Tomáš Pospíšek's Notizblock
Gnucash is a fine piece of software. I have first used it in
- From this time however, it is not clear what has changed. Sure, the icons are nicer. There's a new splashscreen (an odious invention). At some point Gnucash gained a wizzard to set up accounts and predefined account hierarchy templates. Very nice.
However a lot of stuff that wasn't good still isn't, and there's a lot new stuff that isn't either and the world has moved too.
My task was to import account data in MT940 Swift format and find out what's happening with the money.
So first you start Gnucash. It asks you, since you are using it for the first time (I'm running Gnucash from new hardware), that it needs to change some files. Either outside your $HOME or import those files to your home and change them there etc. From the user standpoint these questions don't make any sense. Then why ask them?
At some point you can go about importing the MT940 Swift format files. Now I have about 40 of them. Gnucash doesn't seem to offer a command line interface to import them serially in a loop. Neither does it allow you to select more than one file. Neither are the shortcuts to entries in the menues noted there. So that means 40 times clicking through 3 levels of menus, scrolling down through the list of files and selecting the right file and confirming once. A lot of time is wasted.
Why aren't shortcuts noted in the menu entries? Gnome apps seem to have it by default. Why doesn't Gnucash have it?
Now I want to go through the transactions and fix them. But there's no search and replace to exchange ugly text with better one.
Nor can you select more than one transaction at once and apply the same operation to them.
One would think that one can at least fix Gnucash's accounting file by hand. But unfortunately everything in that file has got at least one level of indirection (very long, artificial, hexadecimal object id's). I tried but i could not figure out the semantics of the file format in a reasonable timeframe. So, no go.
That means again, very repetitive clicking and keypress-tasks. But when I Tab through the accounting entries, sometimes the text of an entry is selected, sometimes the cursor is put into the field without selecting the text. Thus behaveour is nondeterminstic and one can not go about mechanically replacing entries without a constant attention. Very strenuous again.
When changing entries only "Enter" will change it without Gnucash prompting "do you really really want to?" with a lot of options to select from. Unfortunately "Enter" will also put the focus back to the beginning of the line, so editing a whole column, field after field becomes a lot of hopping around through the columns.
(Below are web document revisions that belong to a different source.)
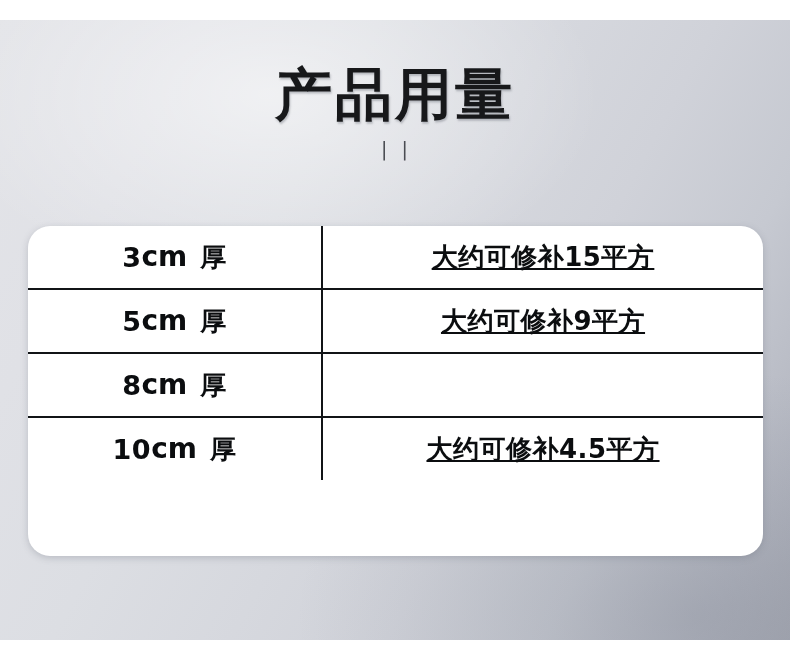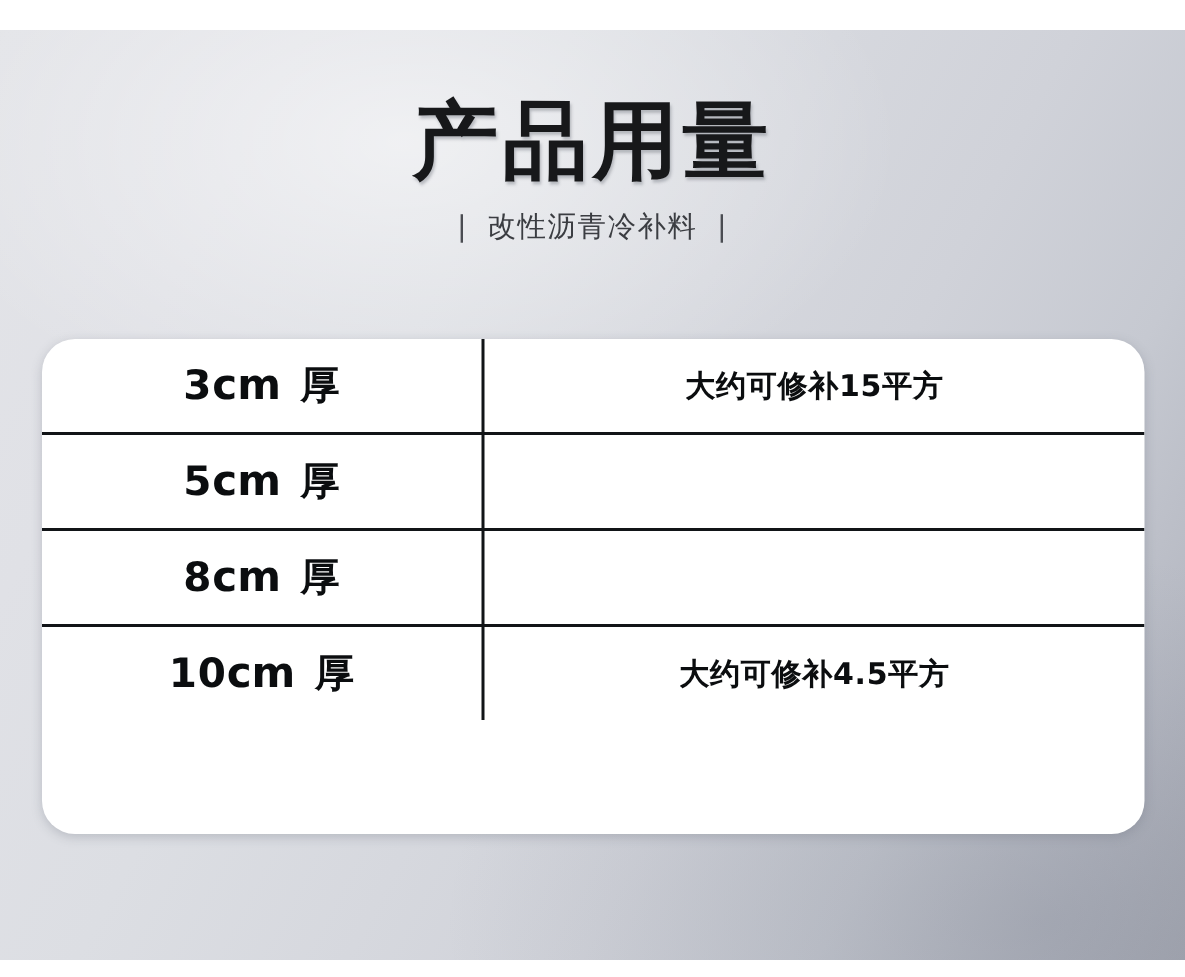--- a/index.html
+++ b/index.html
@@ -178,7 +178,6 @@
     <div class="heading-title">产品用量</div>
     <div class="heading-sub">
       <span class="bar">|</span>
-      <span>改性沥青冷补料</span>
       <span class="bar">|</span>
     </div>
   </div>

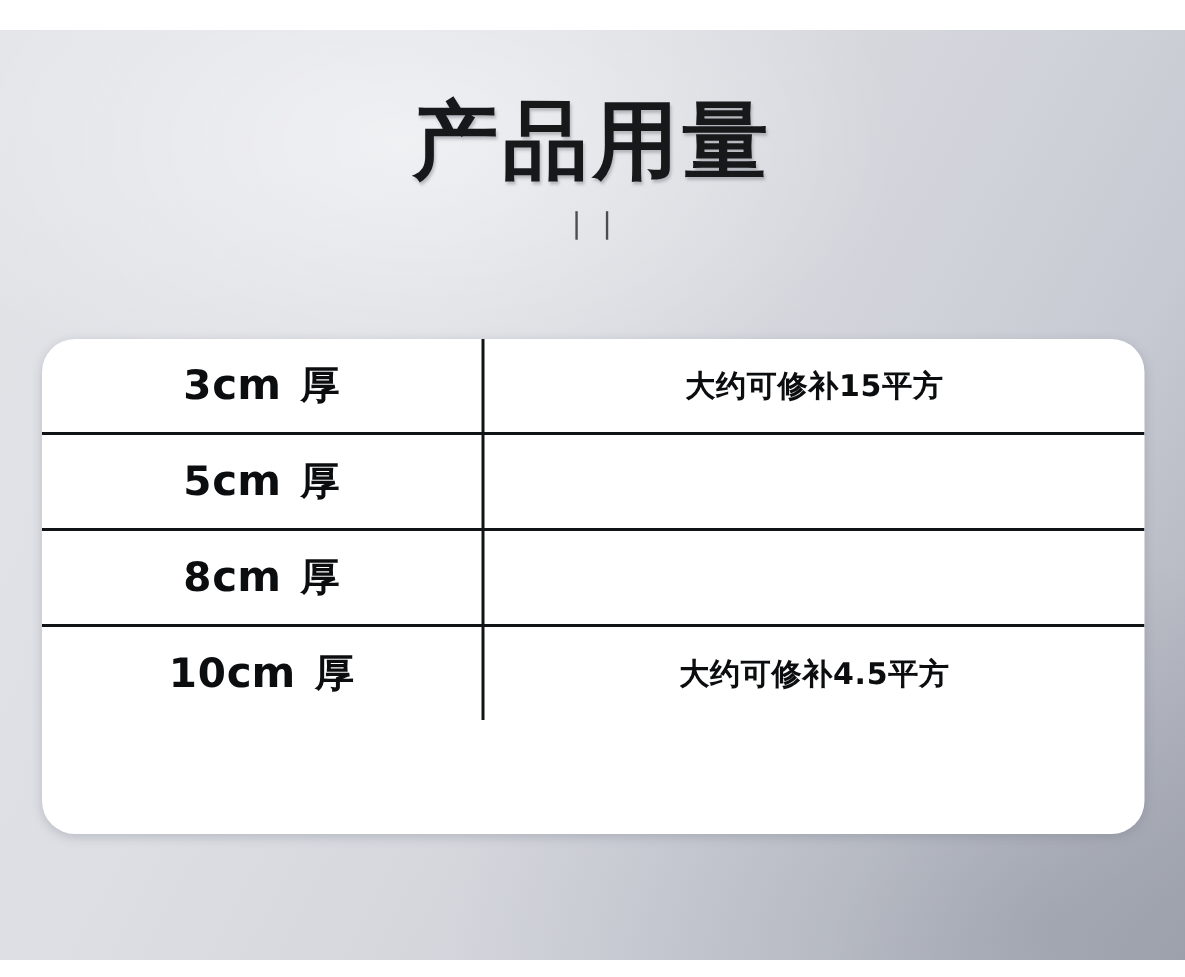--- a/index.html
+++ b/index.html
@@ -163,8 +163,9 @@
   }
   .cell-area {
     flex: 1;
-    font-size: 20px;
+    font-size: 26px;
     letter-spacing: 0.5px;
+    text-decoration: underline;
   }
 </style>
 </head>

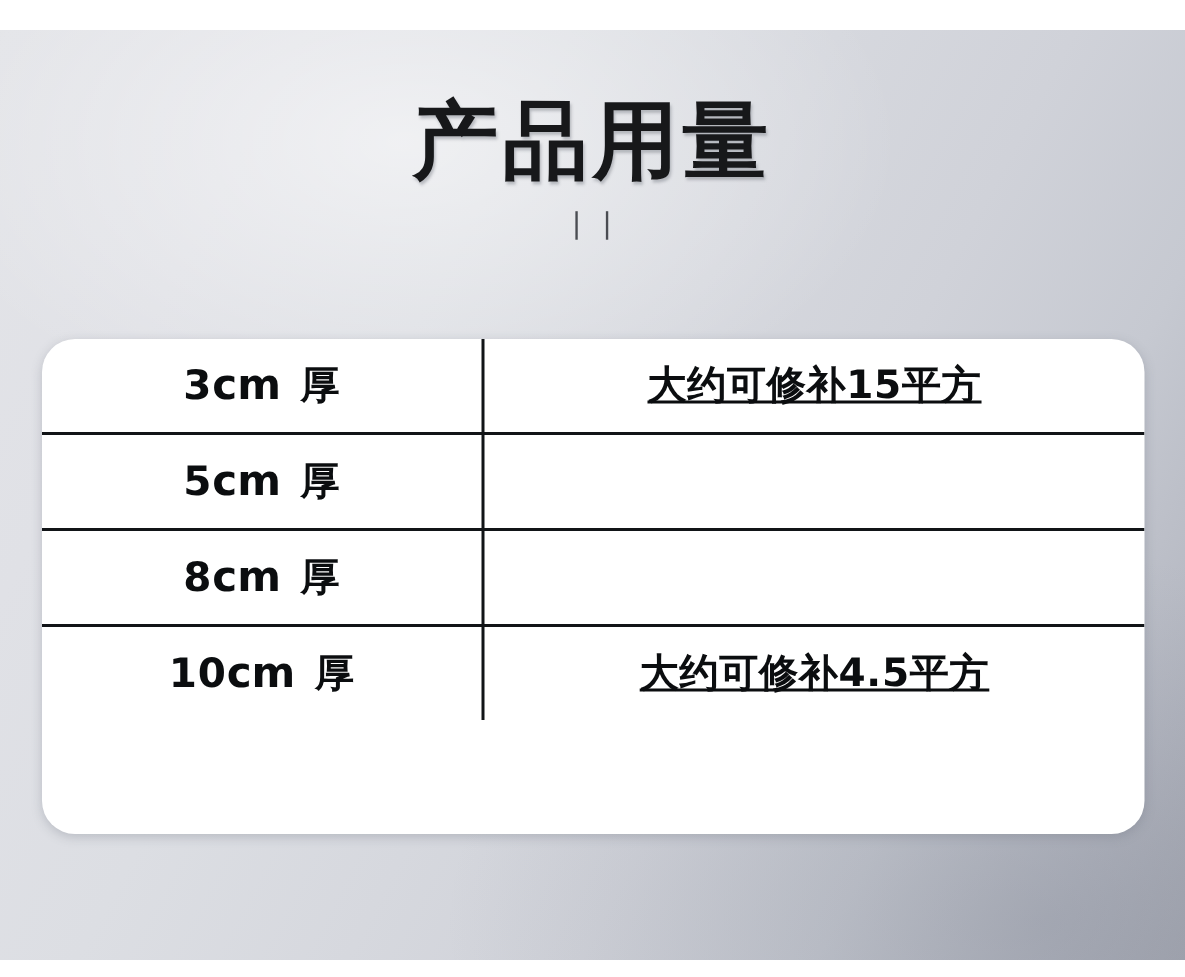--- a/index.html
+++ b/index.html
@@ -203,6 +203,7 @@
             <span class="gap"></span>
             <span>厚</span>
           </div>
+          <div class="cell cell-area">大约可修补9平方</div>
         </div>
         <div class="row">
           <div class="cell cell-thick">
If I want to rearrange my accounts I can not use drag and drop. I have to go to the context menu, select edit, expand the account hierarchy, since the branch where the account lives is not expanded by default and click on the new parent of the account.
There is a very powerful search feature, that gives you a new tab with the matching entries, however one can not refine the search expression afterwards. Thus it's all the time starting from scratch.
To close a Tab one has to go to the taskbar, the tabs themseves don't have a close-x as is usus today.
In the split view a transaction is splitted to three lines, where most of the fields are editable, but don't make much sense and actually produce errors when you do.
If you set a field - say the account name - to a wrong value, you can't simply press Esc, as would be expected, but Gnucash will ask you again and again some question "do you really want..."
There is no Undo and there is no Redo.
Changing the layout of the columns is very weird, full of uncomprehensible constraints and Gnucash succeeds to allway lay out the columns wrong - i.e. the columns that contain only very little text ("Num") and which are of low importance ("Num") are very wide and those that are important and contain a a lot of text are rather small.
There's a lot of reports to choose from, however there's no graphical impression of what they look like and so one has to click through them, again, very time wasting, and a few of the ones I saw are very ugly.
Allthough my locales are set and Gnucash doesn't complain about them when starting, the interface is still in English and not in German.
Most of these usability bugs have been in Gnucash since the beginning. They make working with Gnucash very painful.